The resolution presents the Iraqi regime with a test, a final test. Iraq must now, without delay or negotiations, give up its weapons of mass destruction, welcome full inspections, and fundamentally change the approach it has taken for more than a decade. The regime must allow immediate and unrestricted access to every site, every document, and every person identified by inspectors. Iraq can be certain that the old game of cheat-and-retreat, tolerated at other times, will no longer be tolerated.

Any act of delay or defiance will be an additional breach of Iraq’s international obligations and a clear signal that the Iraqi regime has once again abandoned the path of voluntary compliance. If Iraq fails to fully comply with the U.N. resolution, the United States, in coalition with other nations, will disarm Saddam Hussein.

Republicans and Democrats in Congress are strongly supporting our war against terror. As the current Congress returns to Washington this week, I hope we can act in the same spirit of unity to complete some unfinished business.

The single most important item of unfinished business on Capitol Hill is to create a unified Department of Homeland Security that will vastly improve our ability to protect our borders, our coasts, and our communities. The Senate must pass a bill that will strengthen our ability to protect the American people and preserve the authority every President since John Kennedy has had to act in the interests of national security. Congress needs to send me a bill I can sign before it adjourns this year.

We also have a responsibility to strengthen the economy so that people can find jobs. One immediate thing Congress can do to help put people to work is to pass legislation so that construction projects can get insurance against terrorism at a reasonable price. This will spur construction and create thousands of good hardhat jobs that are now on hold because projects without insurance cannot be built.

Congress must also show fiscal discipline as it passes the appropriations bills. At a time when we’re at war, at a time when we need to strengthen our economy, Congress must control wasteful spending while funding the Nation’s priorities.

American workers deserve action on these important economic issues. Our economy has come out of a recession and is growing. But I’m not satisfied, because I know we can do better. I want the economy to grow at a faster and stronger pace, so more Americans can find jobs. So I will work with our new Congress to pass a growth-and-jobs package early next year.

Our Nation has important challenges ahead, at home and abroad. And we’re determined to build the security and prosperity of America. Thank you for listening.

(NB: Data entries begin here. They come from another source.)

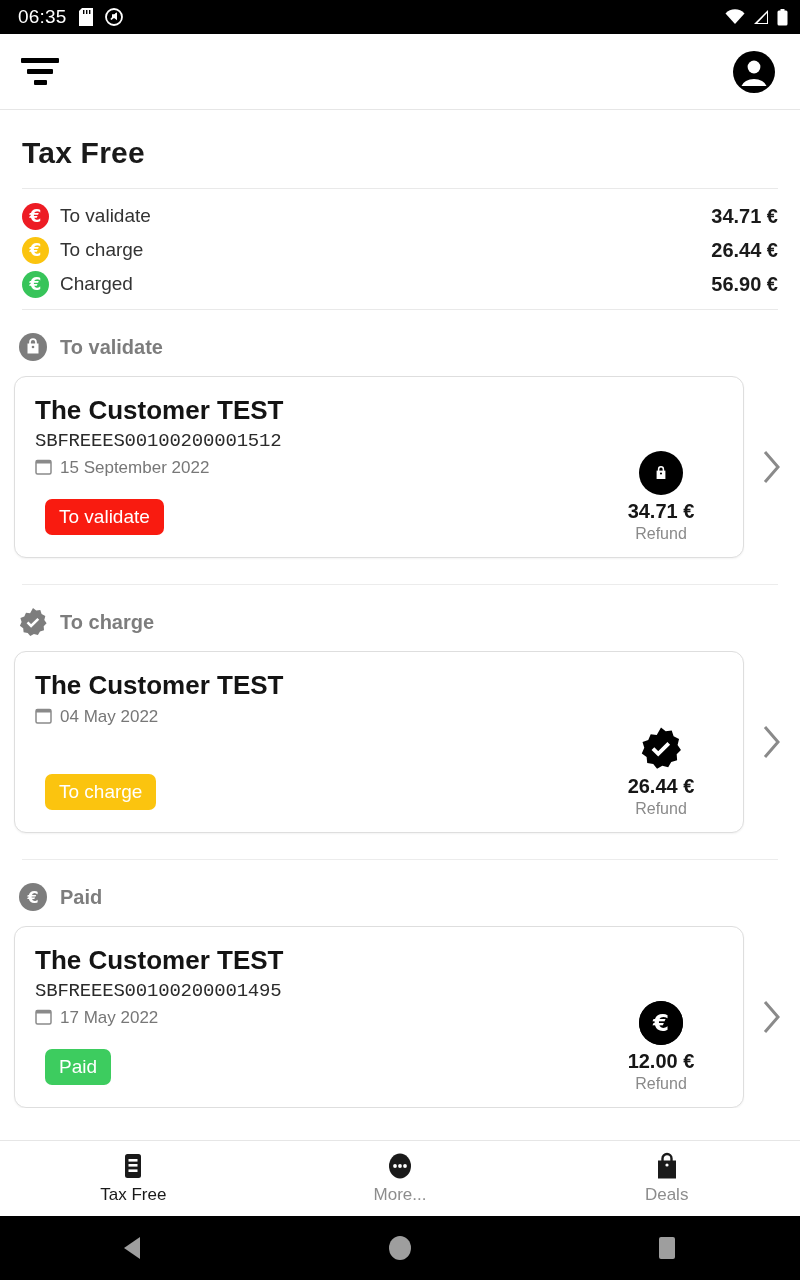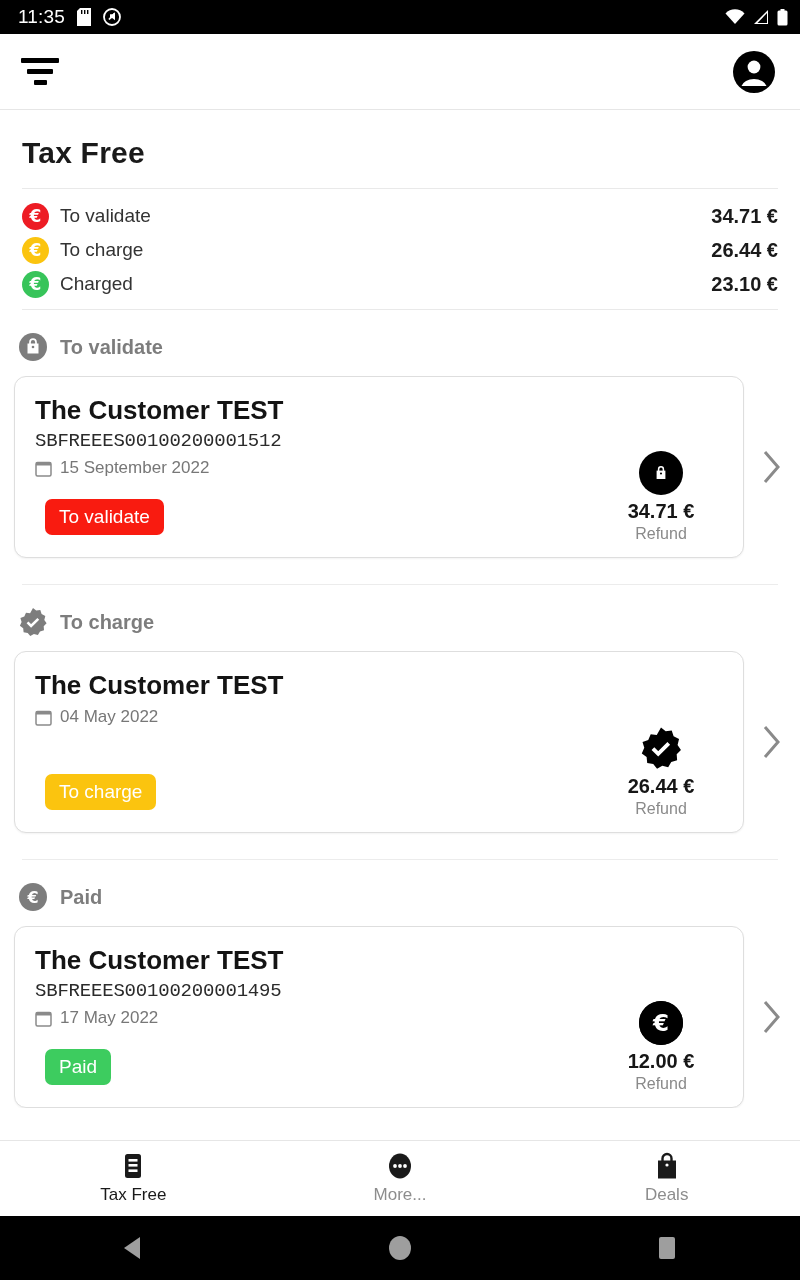"11:35" span.sb-time { text: 11:35 -> 06:35 }
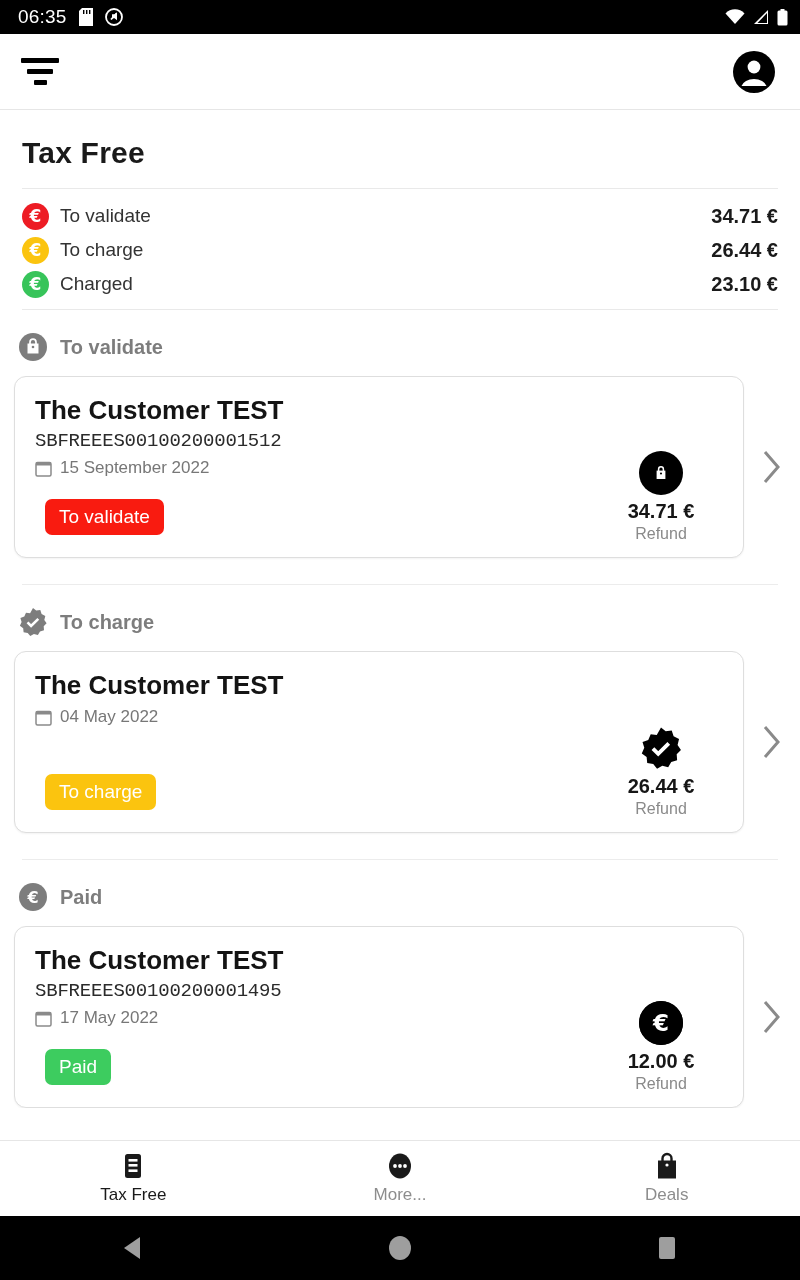"23.10 €" span.sum-amt { text: 23.10 -> 56.90 }
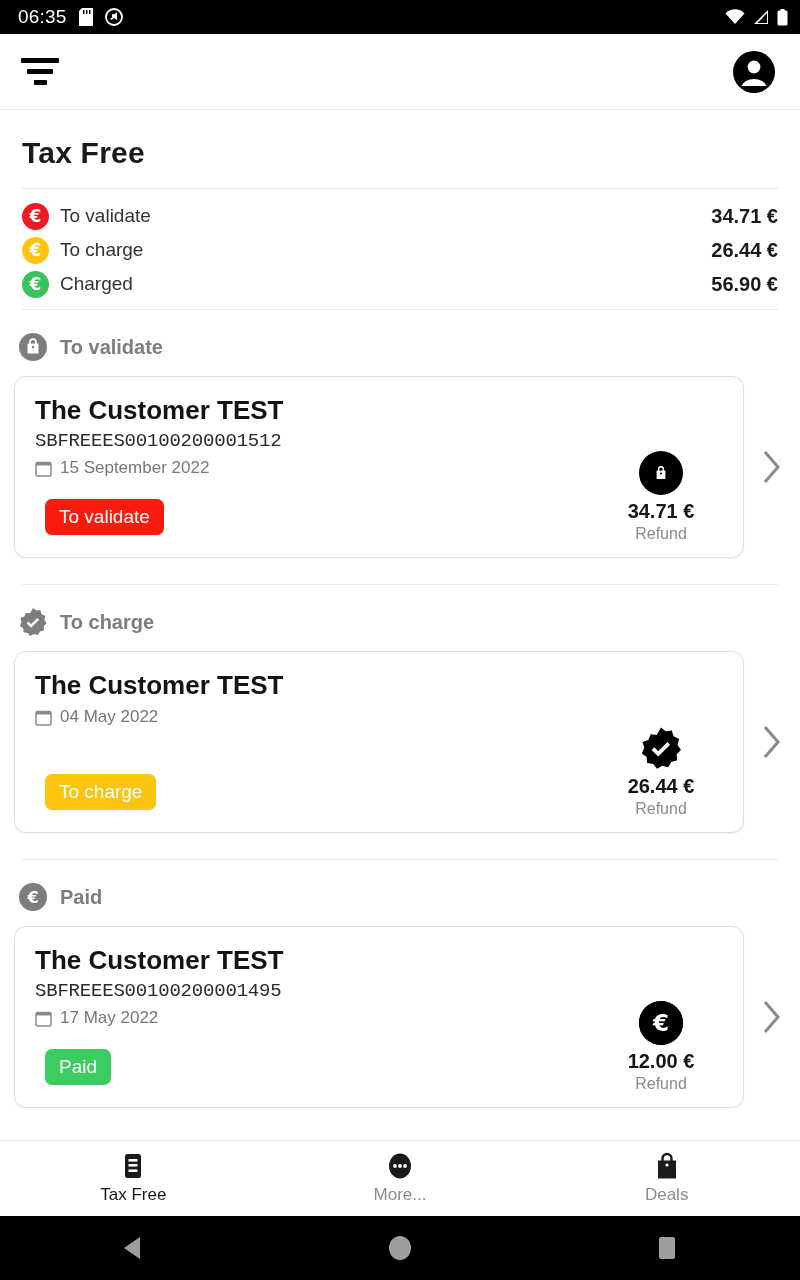"15 September 2022" .date-line { align-items: center -> none }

Note: The address was recorded at 9:35 a.m. on November 8 in the Cabinet Room at the White House for broadcast at 10:06 a.m. on November 9. The transcript was made available by the Office of the Press Secretary on November 8 but was embargoed for release until the broadcast. In his remarks, the President referred to President Saddam Hussein of Iraq. The Office of the Press Secretary also released a Spanish language transcript of this address.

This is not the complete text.